In Act I, Ned and Mary, echoed by Maddie and Jack, establish a pattern of youthful hopes and dreams succeeded by disgust and lovelessness. In Act II, a despairing Dolly, with all her dreams lost, shoots the phantasms of her family, then herself. Ollie Pullit emerges in Act III, "a monster of nightmarish crudity and vulgarity", in what is the most powerful development in the play.

Arthur Ballet states. "A portrait is presented of life and death, encapsulated in a moving picture house.
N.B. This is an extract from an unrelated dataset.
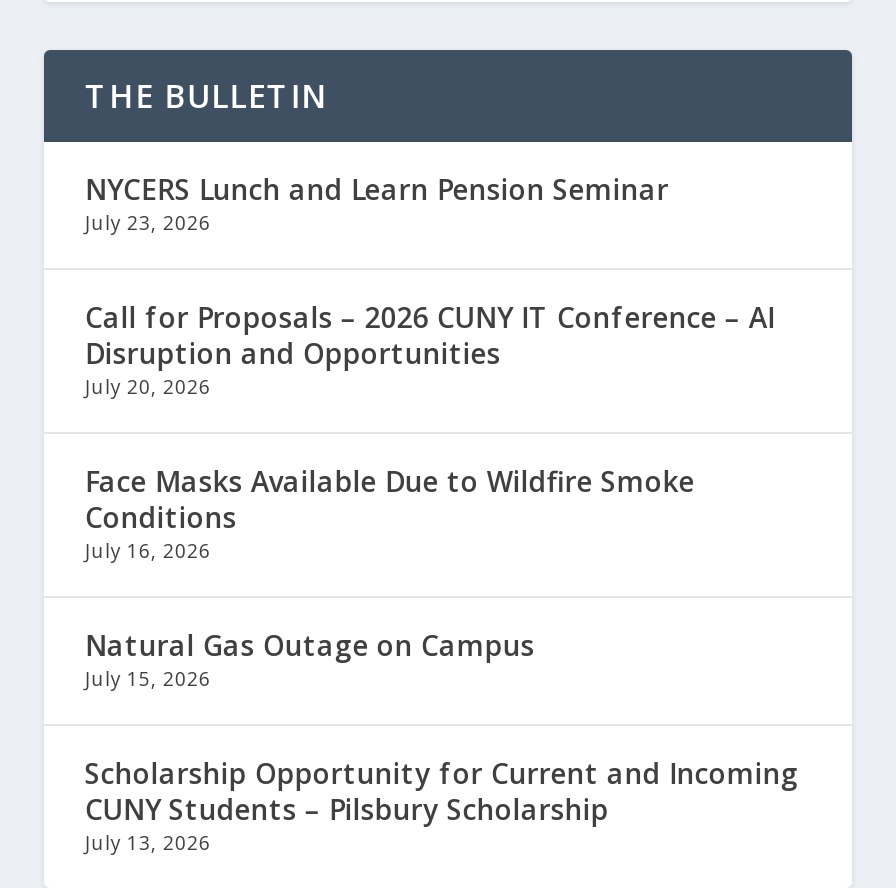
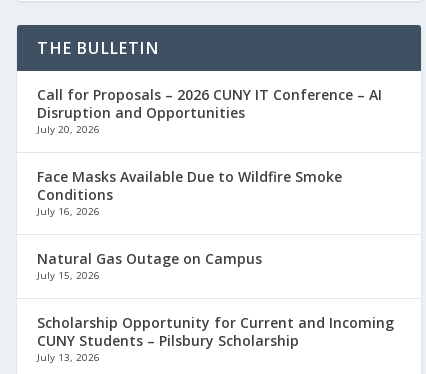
- NYCERS Lunch and Learn Pension Seminar
- July 23, 2026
A strange dreamlike memory of a wondrous world which never existed is contrasted with the suburban, middle-aged Ollie's final, agonising hilarious monologue ... Ollie, a minor character (a member of the audience in fact) becomes the driving force and living factor of the play, the theatre house and the world stage...Little is sacred and everything is."

The play as written presents considerable challenges for set design and lighting.

== Reception and criticism ==
The initial performance in Perth in 1972 was terminated four days early after vandalism at the theatre. The audience were sharply divided; people either regarded it as an obscenity and walked out, or recognised it as a poetic drama of some complexity and saw it several times. In a 1972 unpublished letter, Hewett thought the play was "by far the best thing I have done" while describing the public hostility as violent, pathological and heartbreaking. Reactions included pornographic letters to the theatre, destruction of posters, the photographs in the foyer tom up and shoved down the toilet, and cancellations of season tickets.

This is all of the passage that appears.